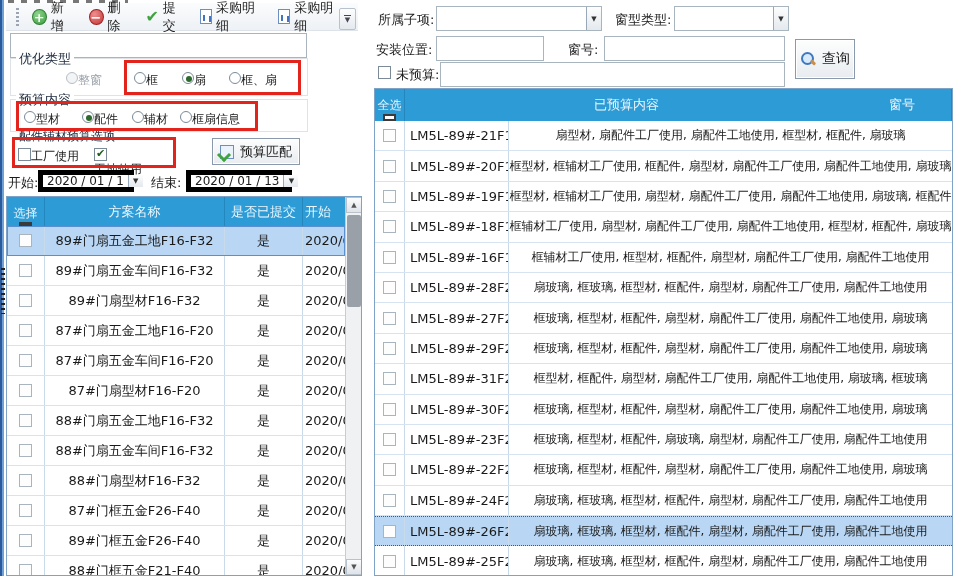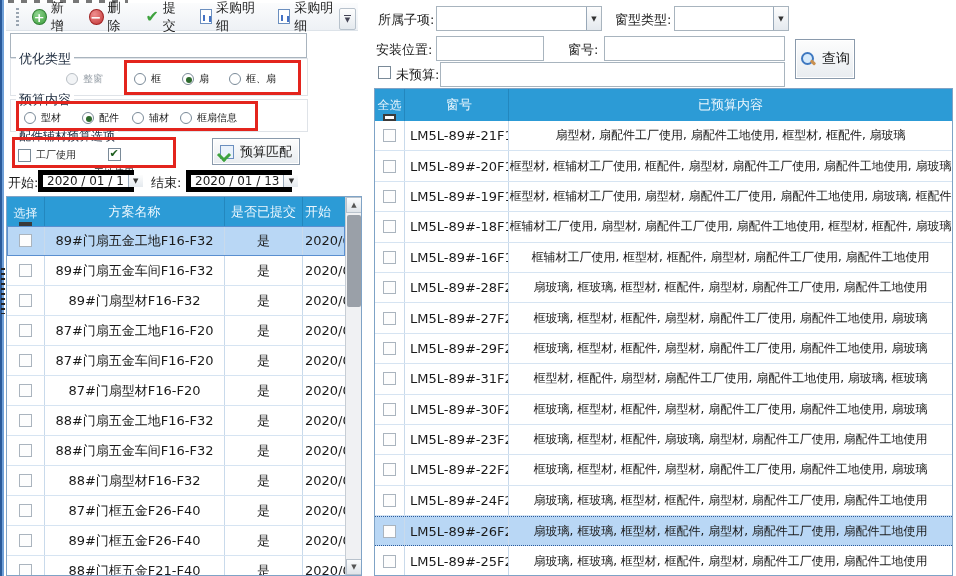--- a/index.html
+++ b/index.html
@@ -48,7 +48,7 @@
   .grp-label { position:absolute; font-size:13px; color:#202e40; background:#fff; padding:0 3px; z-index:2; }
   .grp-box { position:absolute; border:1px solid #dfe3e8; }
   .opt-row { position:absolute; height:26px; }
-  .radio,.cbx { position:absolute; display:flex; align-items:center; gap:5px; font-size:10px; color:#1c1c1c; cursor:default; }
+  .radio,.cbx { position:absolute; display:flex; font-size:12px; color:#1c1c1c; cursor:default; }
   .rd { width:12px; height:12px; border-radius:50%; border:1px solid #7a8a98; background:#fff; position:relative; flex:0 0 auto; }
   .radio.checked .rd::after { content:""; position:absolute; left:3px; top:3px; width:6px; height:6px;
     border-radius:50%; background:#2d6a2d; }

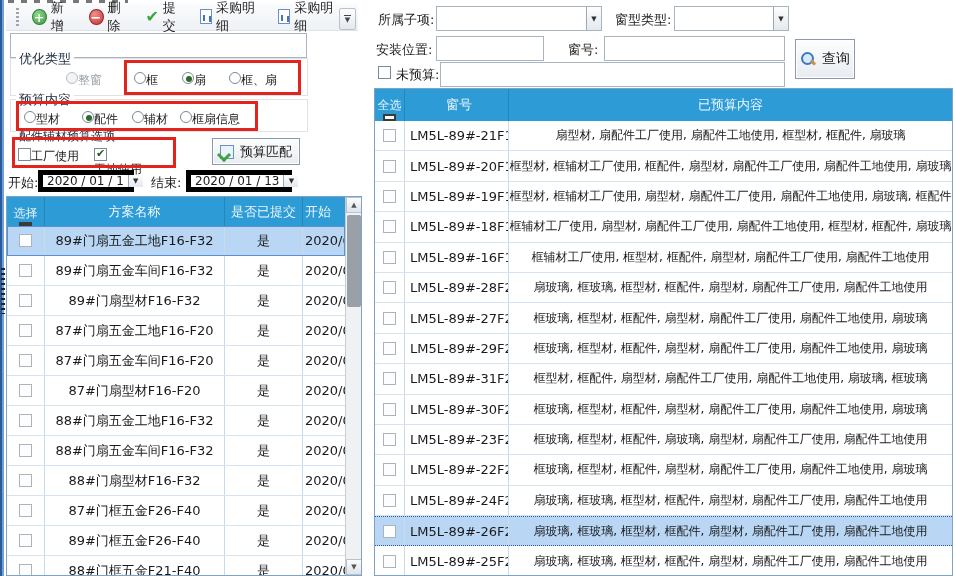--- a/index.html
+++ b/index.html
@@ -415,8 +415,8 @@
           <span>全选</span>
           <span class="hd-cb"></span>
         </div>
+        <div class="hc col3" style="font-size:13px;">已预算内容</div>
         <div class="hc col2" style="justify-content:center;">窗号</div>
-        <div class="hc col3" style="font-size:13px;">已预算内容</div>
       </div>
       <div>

···

TRY IT:
Beginning at the line containing "width:12px; height:12px; border-radius:50%;", restate every line through the end of the material above exactly; omit the pictures.

OUTPUT OF THE TASK:
   .rd { width:12px; height:12px; border-radius:50%; border:1px solid #7a8a98; background:#fff; position:relative; flex:0 0 auto; }
   .radio.checked .rd::after { content:""; position:absolute; left:3px; top:3px; width:6px; height:6px;
     border-radius:50%; background:#2d6a2d; }

--- a/index.html
+++ b/index.html
@@ -415,8 +415,8 @@
           <span>全选</span>
           <span class="hd-cb"></span>
         </div>
+        <div class="hc col3" style="font-size:13px;">已预算内容</div>
         <div class="hc col2" style="justify-content:center;">窗号</div>
-        <div class="hc col3" style="font-size:13px;">已预算内容</div>
       </div>
       <div>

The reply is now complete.